By Drew Markol, TSN Contributor - Archive - Email
Nobody asked me, but...
Philadelphia, PA (Sports Network) - It wasn't the ultimate victory for fans of Phil Mickelson, but it was awfully close.

"Phil-natics" were out in force early Sunday afternoon as he made a charge for the ages to win his first British Open, coming from seemingly nowhere to win going away.

And while Phil was draining birdie after unlikely birdie - he ended up as the only player in the field under par - Tiger Woods, the anti-Phil, was unraveling once again at a major championship.

It still feels weird to write that sentence, Tiger falling apart at a major (especially since he already has four wins this year at various faceless PGA Tour events), but it's true.

Tiger has lost his mojo and his quest to overcome Jack Nicklaus for the most major titles remains stalled at 14.

But for Tiger to fall apart, and to have Phil surge to the Claret Jug, had to drive Woods crazy.

Of course, he'll never admit it, and he praised Mickelson's stunning final- round 66, but it had to eat at him like bad haggis on a Saturday night.

Let Lee Westwood win his first major, or Ian Poulter, or even have Adam Scott win his second major of the season and that would have been OK.

But Phil? Anybody but Phil, Woods had to be thinking.

Perhaps Mike Tirico summed it up best early in Sunday's telecast when he compared the reactions of Mickelson and Woods to poor shots.

Tiger had an approach from the middle of the fairway, and before the ball was barely off his club, he let out one of his trademark expletives for the world to hear.

Seconds later, after a poor approach of his own, Mickelson turned to his caddie, Bones MacKay, and, for all the world to hear, blamed himself for the bad swing.

At that point, Tirico commented on the glaring differences between the two and he was spot on. Tiger drops a curse and Phil takes the blame for a bad shot of his own, but doesn't need foul language to do so.

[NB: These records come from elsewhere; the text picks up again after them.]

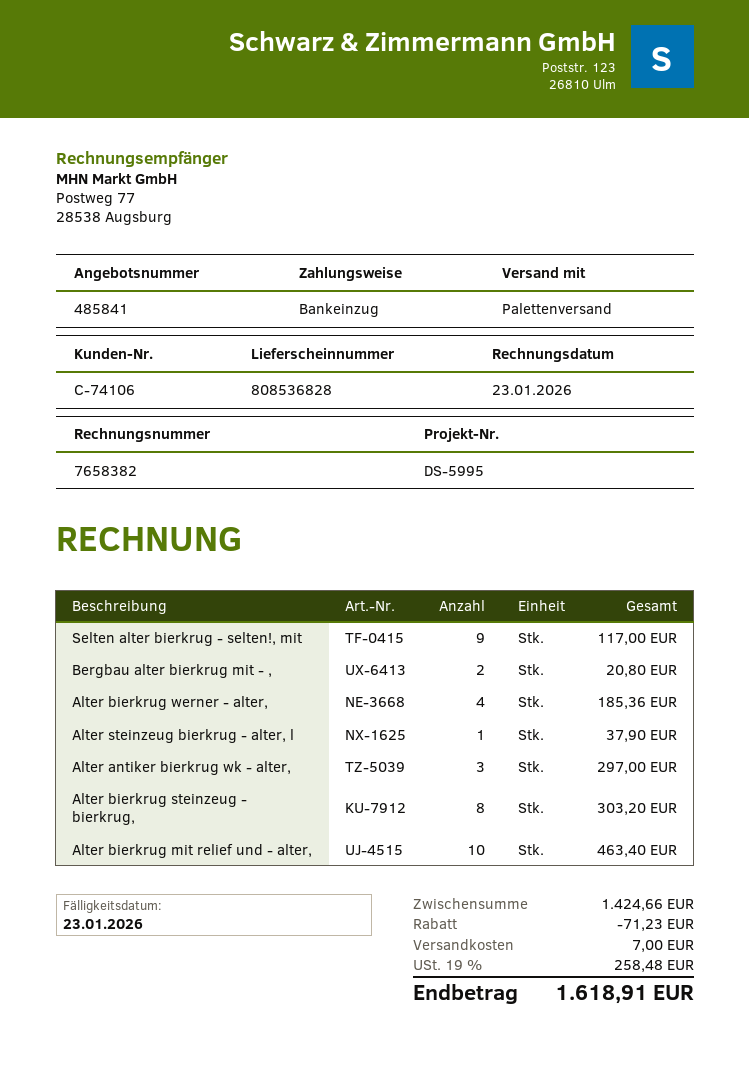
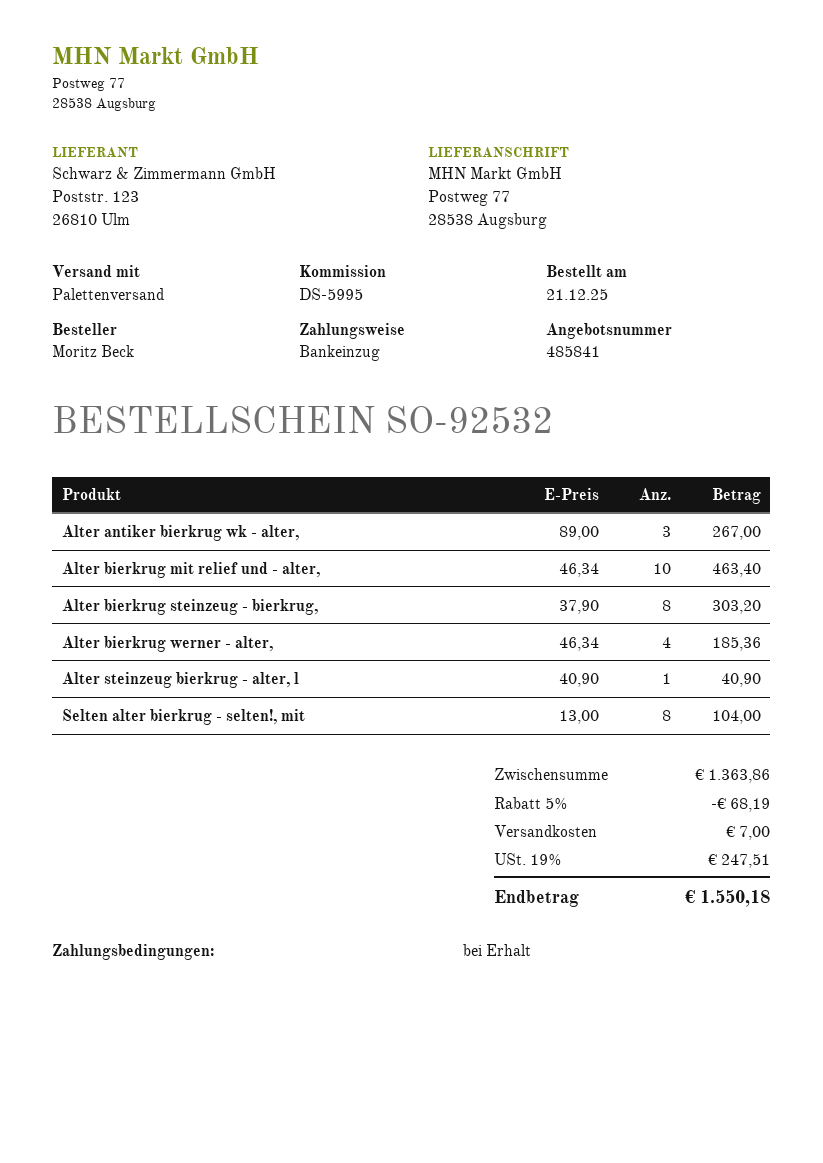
Selten alter bierkrug - selten!, mit: 9 for 117.00 -> 8 for 104.00
Bergbau alter bierkrug mit - ,: 2 for 20.80 -> none
Alter steinzeug bierkrug - alter, l: 1 for 37.90 -> 1 for 40.90
Alter antiker bierkrug wk - alter,: 3 for 297.00 -> 3 for 267.00
subtotal: 1424.66 -> 1363.86
discount: 71.23 -> 68.19
tax: 19% = 258.48 -> 19% = 247.51
total: 1618.91 -> 1550.18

Is it any wonder why America loves Phil and so many watch Tiger just hoping to see him lose?

Mickelson is real. He smiles, shrugs, slaps hands with the gallery and wears his emotions on both sleeves.

Tiger is a robot, albeit one with a potty mouth, that acts like the world is just getting in his way.

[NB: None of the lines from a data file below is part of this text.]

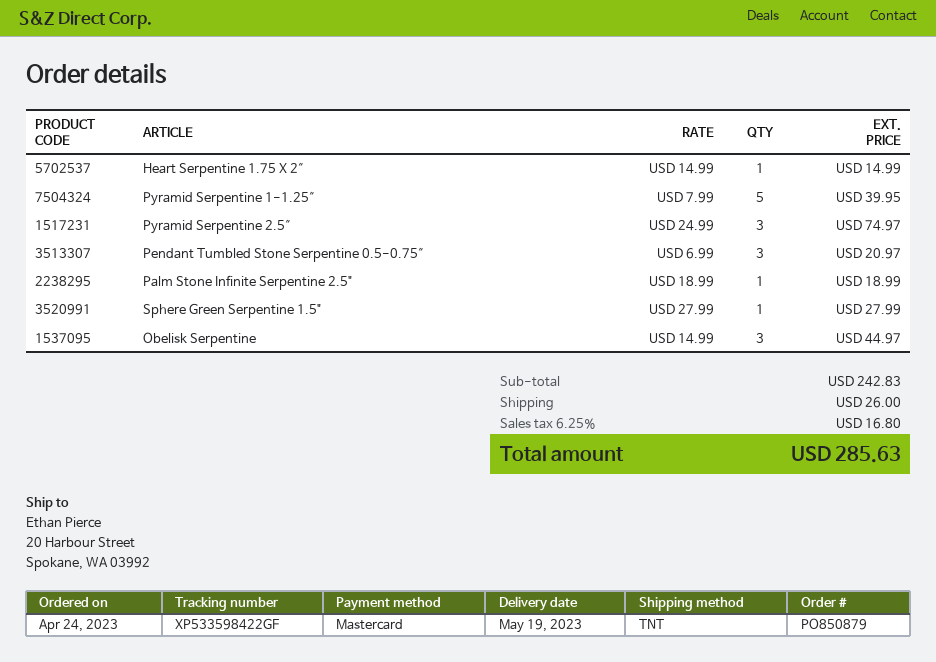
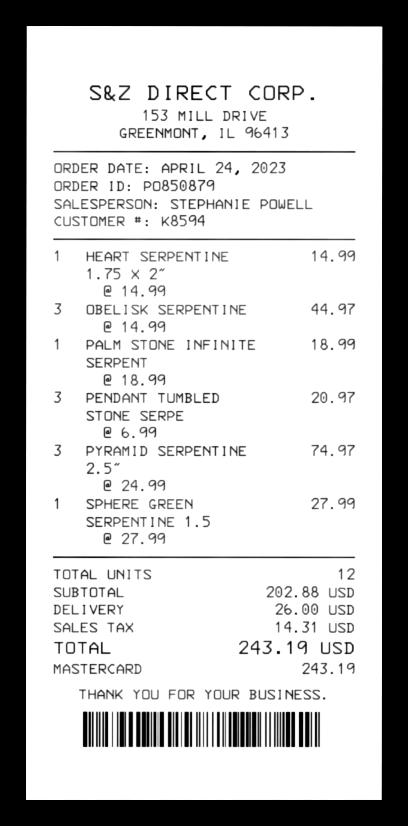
Pyramid Serpentine 1-1.25″: 5 x 7.99 = 39.95 -> none
subtotal: 242.83 -> 202.88
tax: 16.80 -> 14.31
total: 285.63 -> 243.19

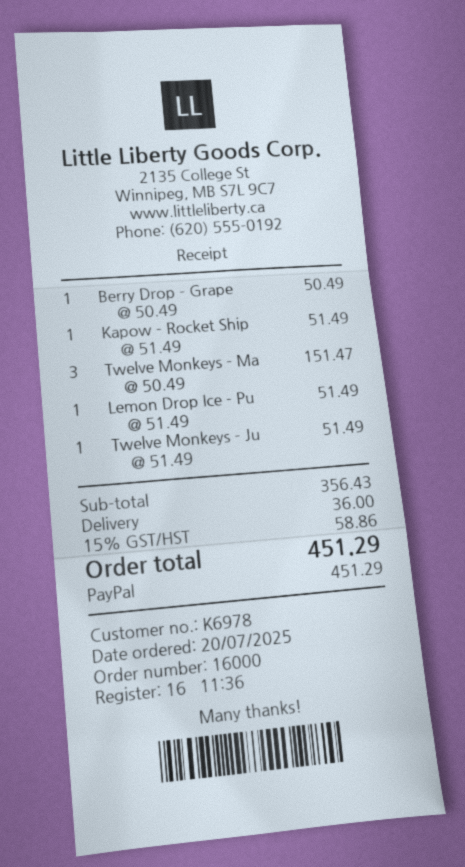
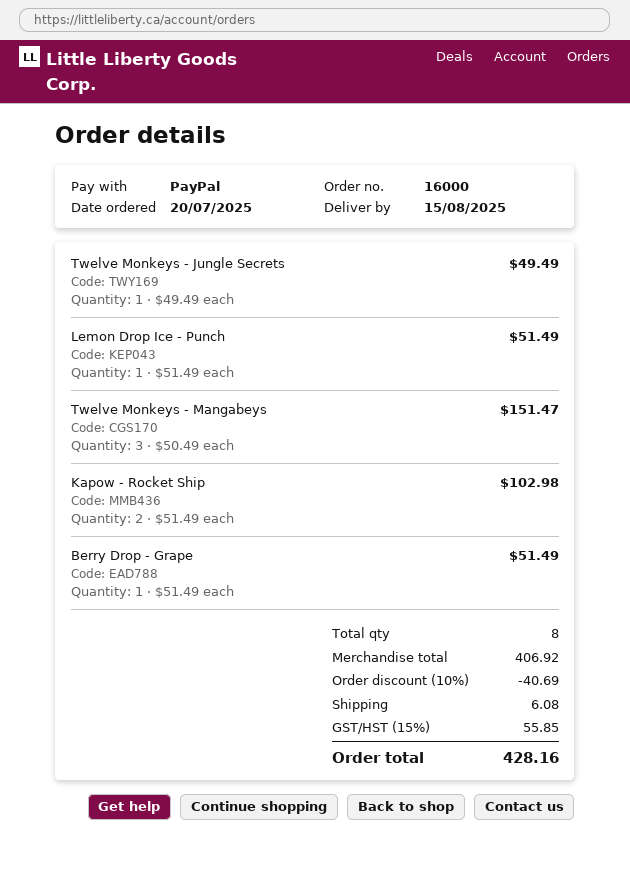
Berry Drop - Grape: 1 x 50.49 = 50.49 -> 1 x 51.49 = 51.49
Kapow - Rocket Ship: 1 x 51.49 = 51.49 -> 2 x 51.49 = 102.98
Twelve Monkeys - Ju: 1 x 51.49 = 51.49 -> 1 x 49.49 = 49.49
subtotal: 356.43 -> 406.92
discount: none -> 10% = 40.69
shipping: 36.00 -> 6.08
tax: 15% = 58.86 -> 15% = 55.85
total: 451.29 -> 428.16

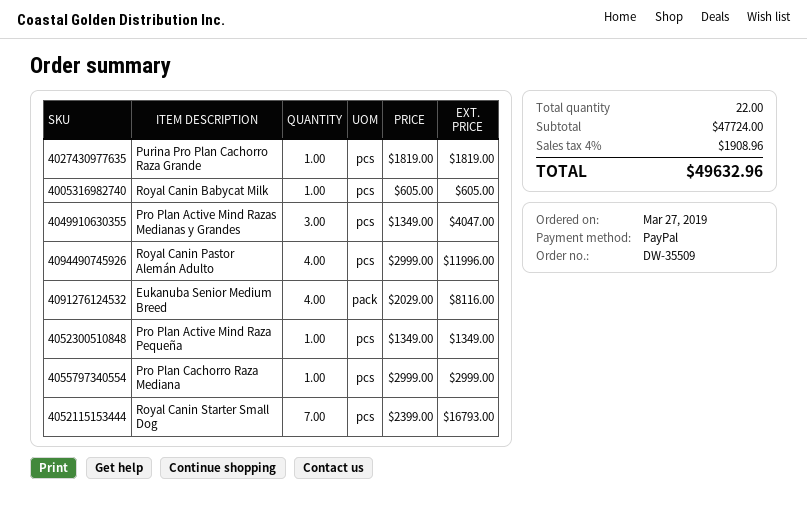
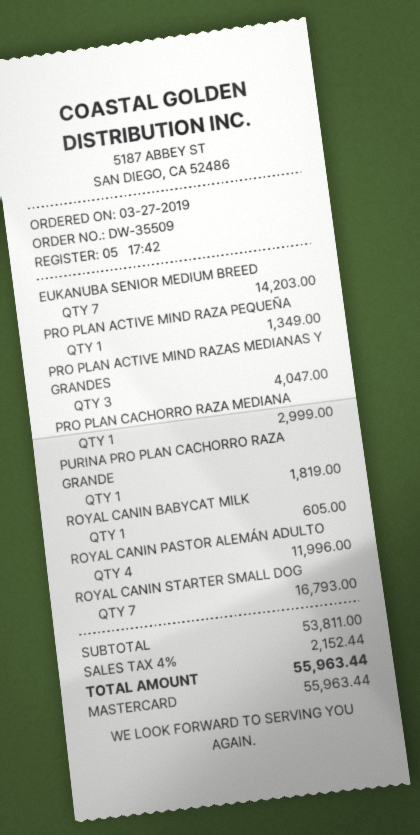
payment method: PayPal -> Mastercard
Eukanuba Senior Medium Breed: 4 for 8116.00 -> 7 for 14203.00
subtotal: 47724.00 -> 53811.00
tax: 4% = 1908.96 -> 4% = 2152.44
total: 49632.96 -> 55963.44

Alas, the only thing that didn't get in Tiger's way in Sunday's final round - a round he began just two shots back of Westwood for the lead - was the hole.

Woods limped in with a lumpy 74 and finished in a tie for sixth. For most any golfer, a tie for sixth in a major is cause for celebration. For Woods, stuck at 14 majors since winning the U.S. Open at Torrey Pines in 2008, a tie for sixth might as well be a tie for 60th.

And then there was Phil.

It was only a little over a month ago at Merion where he fell apart in the final round of the U.S. Open and ended up in second place for the sixth time.

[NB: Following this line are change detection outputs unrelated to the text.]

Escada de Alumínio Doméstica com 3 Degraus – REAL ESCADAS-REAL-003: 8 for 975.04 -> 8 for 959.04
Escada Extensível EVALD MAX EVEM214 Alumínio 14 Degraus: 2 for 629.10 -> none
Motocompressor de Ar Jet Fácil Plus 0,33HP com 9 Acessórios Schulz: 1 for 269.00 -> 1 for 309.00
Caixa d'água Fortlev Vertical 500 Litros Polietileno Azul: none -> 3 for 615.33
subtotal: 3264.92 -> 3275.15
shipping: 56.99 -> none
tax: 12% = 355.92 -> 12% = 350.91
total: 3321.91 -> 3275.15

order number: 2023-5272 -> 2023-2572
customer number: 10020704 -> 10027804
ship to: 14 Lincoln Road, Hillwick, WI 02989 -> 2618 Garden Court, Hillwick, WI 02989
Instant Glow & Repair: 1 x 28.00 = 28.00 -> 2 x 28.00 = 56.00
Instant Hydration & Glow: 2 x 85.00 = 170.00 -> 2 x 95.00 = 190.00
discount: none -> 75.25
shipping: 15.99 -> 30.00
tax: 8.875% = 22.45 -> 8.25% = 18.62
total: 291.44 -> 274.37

So, with that collapse still fresh in the minds of the "Phil-natics," could any of them see a 66 coming? A brilliant 66 that saw Mickelson birdie four of the last six holes, including a capping 10-footer for birdie on 18 that all but sealed the win.

From five shots back to start the final round to winning by three shots over a stunned and flustered field, Mickelson sewed up his fifth major title and further cemented his place in golf's hierarchy.

Plus, he has to go to Oak Hill for the PGA Championship (which is only a little over two weeks away) as the favorite to win.

The "Phil-natics" can't wait.

The Tiger faithful, well, they can't be thrilled with the way things are going.